(Records drawn from a dataset)
== == ==

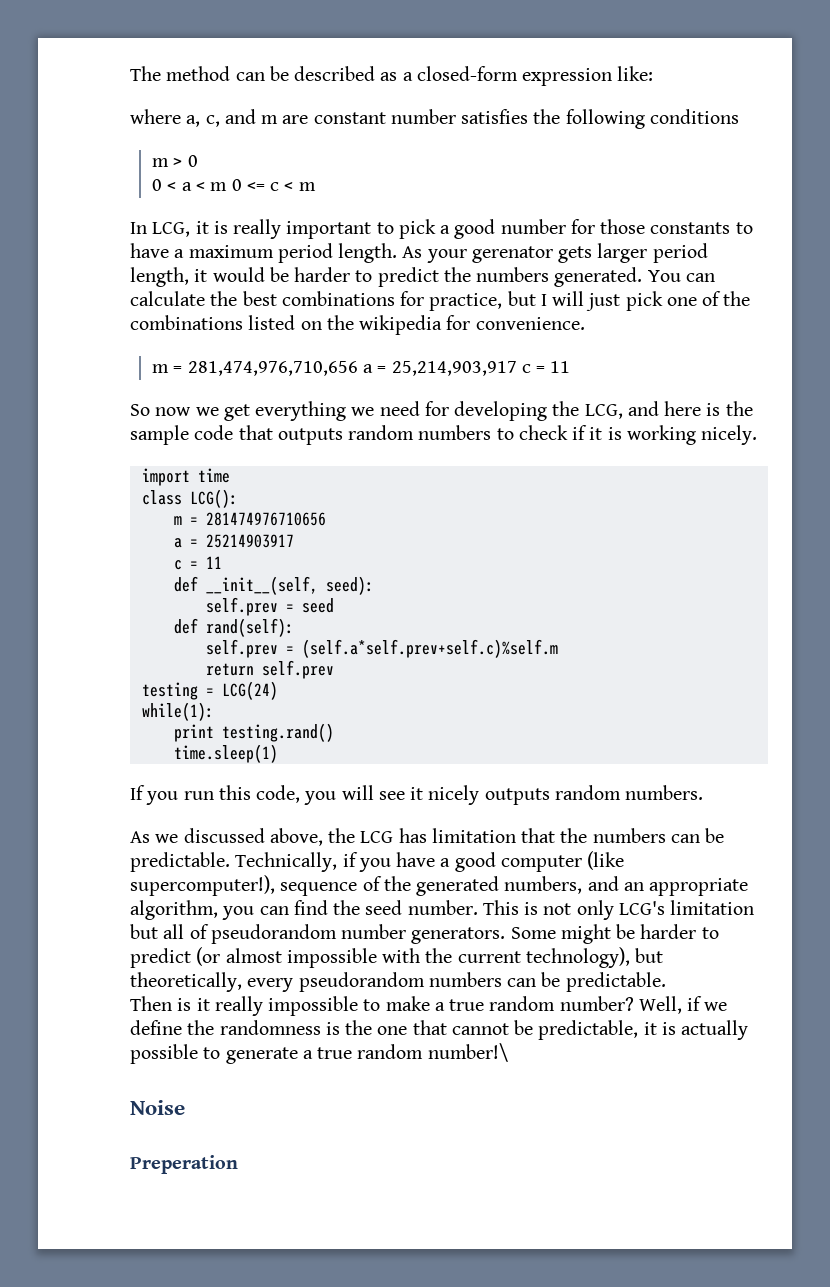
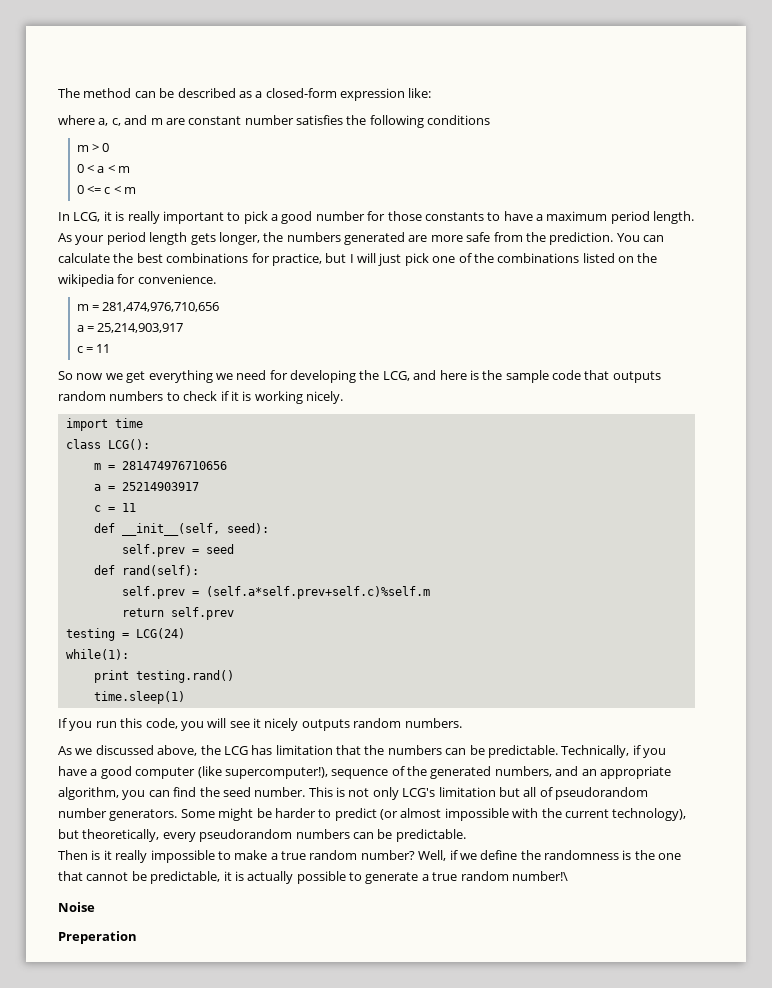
(228, 186) none -> (131, 169) //
[471,243,708,263] [130,267,643,287] gerenator gets larger period length, it would be harder to predict the numbers generated. -> [106,232,614,245] period length gets longer, the numbers generated are more safe from the prediction.
(358, 368) none -> (220, 307) //
(517, 368) none -> (184, 328) //

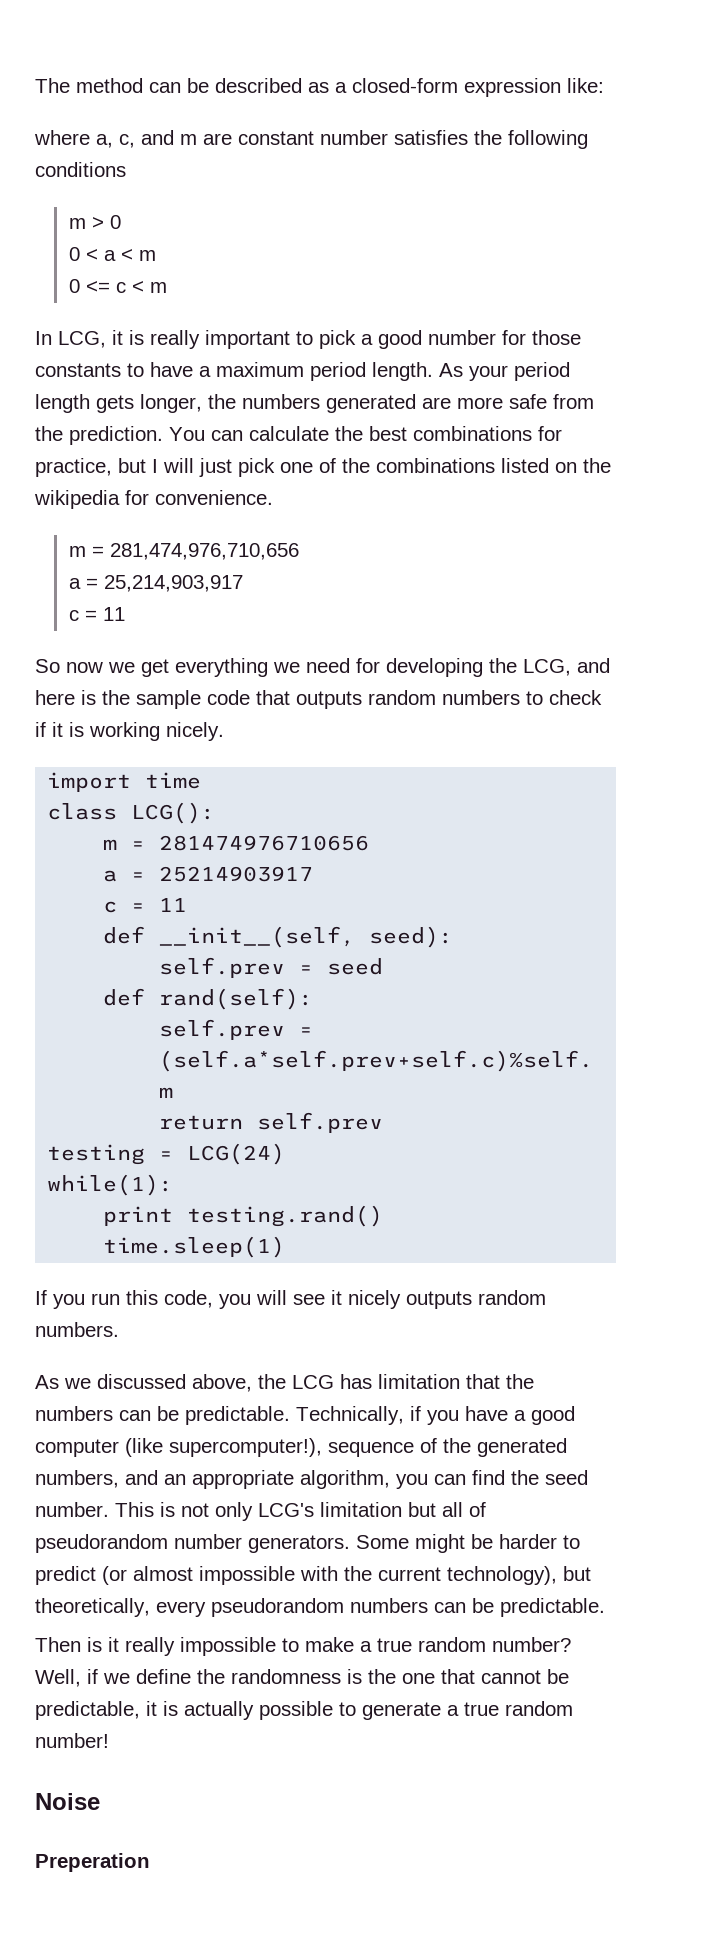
[511,871,568,881] number!\ -> [35,1733,109,1748] number!

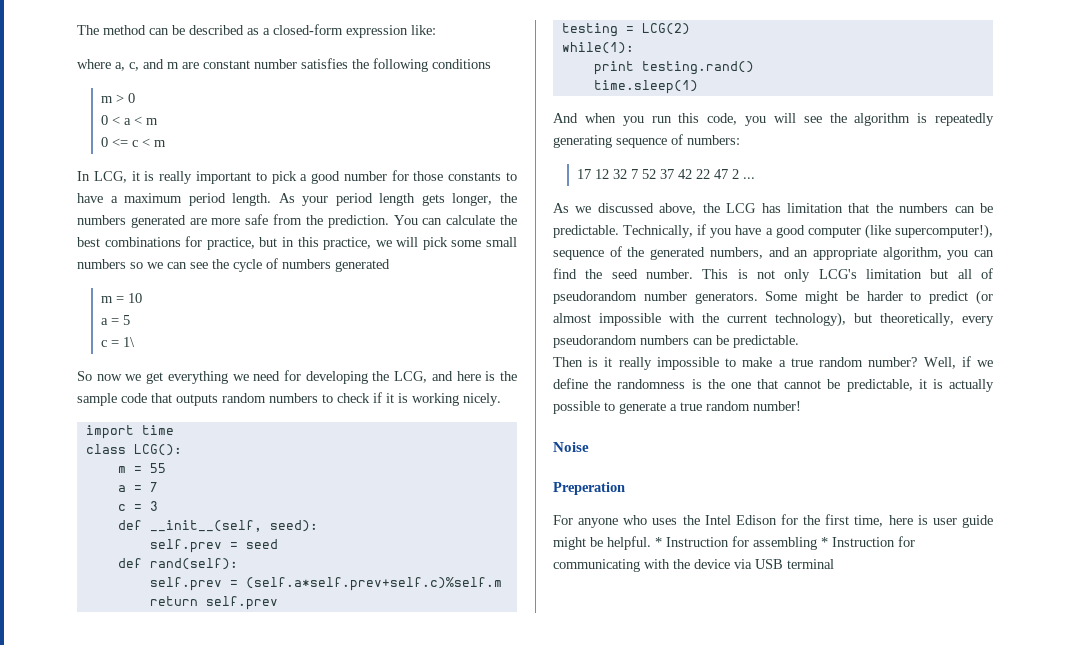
[152,458,611,477] [34,490,273,509] [68,543,299,560] [68,575,243,592] [68,607,125,621] I will just pick one of the combinations listed on the wikipedia for convenience. // m = 281,474,976,710,656 // a = 25,214,903,917 // c = 11 -> [281,237,517,250] [77,258,390,272] [101,293,143,303] [101,315,131,325] [101,337,136,347] in this practice, we will pick some small numbers so we can see the cycle of numbers generated // m = 10 // a = 5 // c = 1\
[159,835,370,851] [103,866,314,882] [103,898,188,913] 281474976710656 // a = 25214903917 // c = 11 -> [149,463,166,473] [117,482,158,492] [117,501,158,511] 55 // a = 7 // c = 3
[187,1143,286,1165] LCG(24) -> [641,23,690,35] LCG(2)
[35,1290,47,1305] If -> [553,113,616,123] And when
[331,1290,546,1309] [35,1322,119,1337] it nicely outputs random numbers. -> [829,113,994,126] [553,134,740,148] [577,169,756,179] the algorithm is repeatedly generating sequence of numbers: // 17 12 32 7 52 37 42 22 47 2 ...
(150, 1862) none -> [553,514,994,528] [553,536,915,550] [553,559,834,572] // For anyone who uses the Intel Edison for the first time, here is user guide might be helpful. * Instruction for assembling * Instruction for communicating with the device via USB terminal

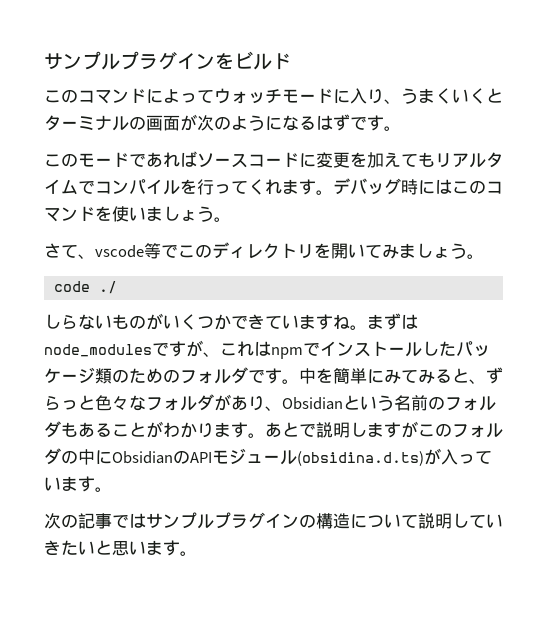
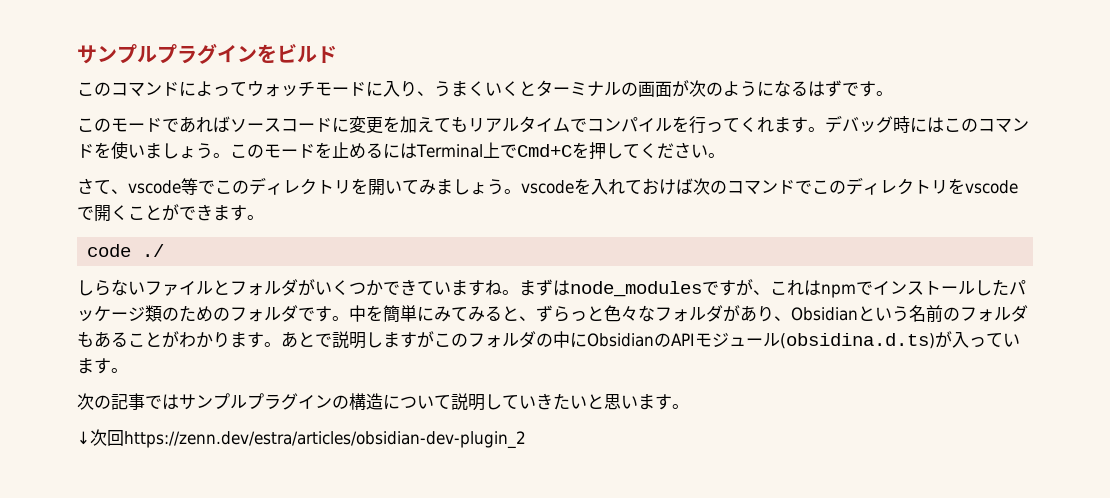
(231, 219) none -> [230,142,725,160] このモードを止めるにはTerminal上でCmd+Cを押してください。
(484, 256) none -> [521,177,1018,195] [77,204,264,222] vscodeを入れておけば次のコマンドでこのディレクトリをvscodeで開くことができます。
[112,314,146,329] もの -> [145,279,298,296] ファイルとフォルダ
(197, 553) none -> [77,429,526,449] // ↓次回https://zenn.dev/estra/articles/obsidian-dev-plugin_2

== == ==

Quote precisely the lines of the data from the line containing "[35,1290,47,1305] If ->" through its final line, both included, excluding pictures.

Output for this task
[35,1290,47,1305] If -> [553,113,616,123] And when
[331,1290,546,1309] [35,1322,119,1337] it nicely outputs random numbers. -> [829,113,994,126] [553,134,740,148] [577,169,756,179] the algorithm is repeatedly generating sequence of numbers: // 17 12 32 7 52 37 42 22 47 2 ...
(150, 1862) none -> [553,514,994,528] [553,536,915,550] [553,559,834,572] // For anyone who uses the Intel Edison for the first time, here is user guide might be helpful. * Instruction for assembling * Instruction for communicating with the device via USB terminal

(231, 219) none -> [230,142,725,160] このモードを止めるにはTerminal上でCmd+Cを押してください。
(484, 256) none -> [521,177,1018,195] [77,204,264,222] vscodeを入れておけば次のコマンドでこのディレクトリをvscodeで開くことができます。
[112,314,146,329] もの -> [145,279,298,296] ファイルとフォルダ
(197, 553) none -> [77,429,526,449] // ↓次回https://zenn.dev/estra/articles/obsidian-dev-plugin_2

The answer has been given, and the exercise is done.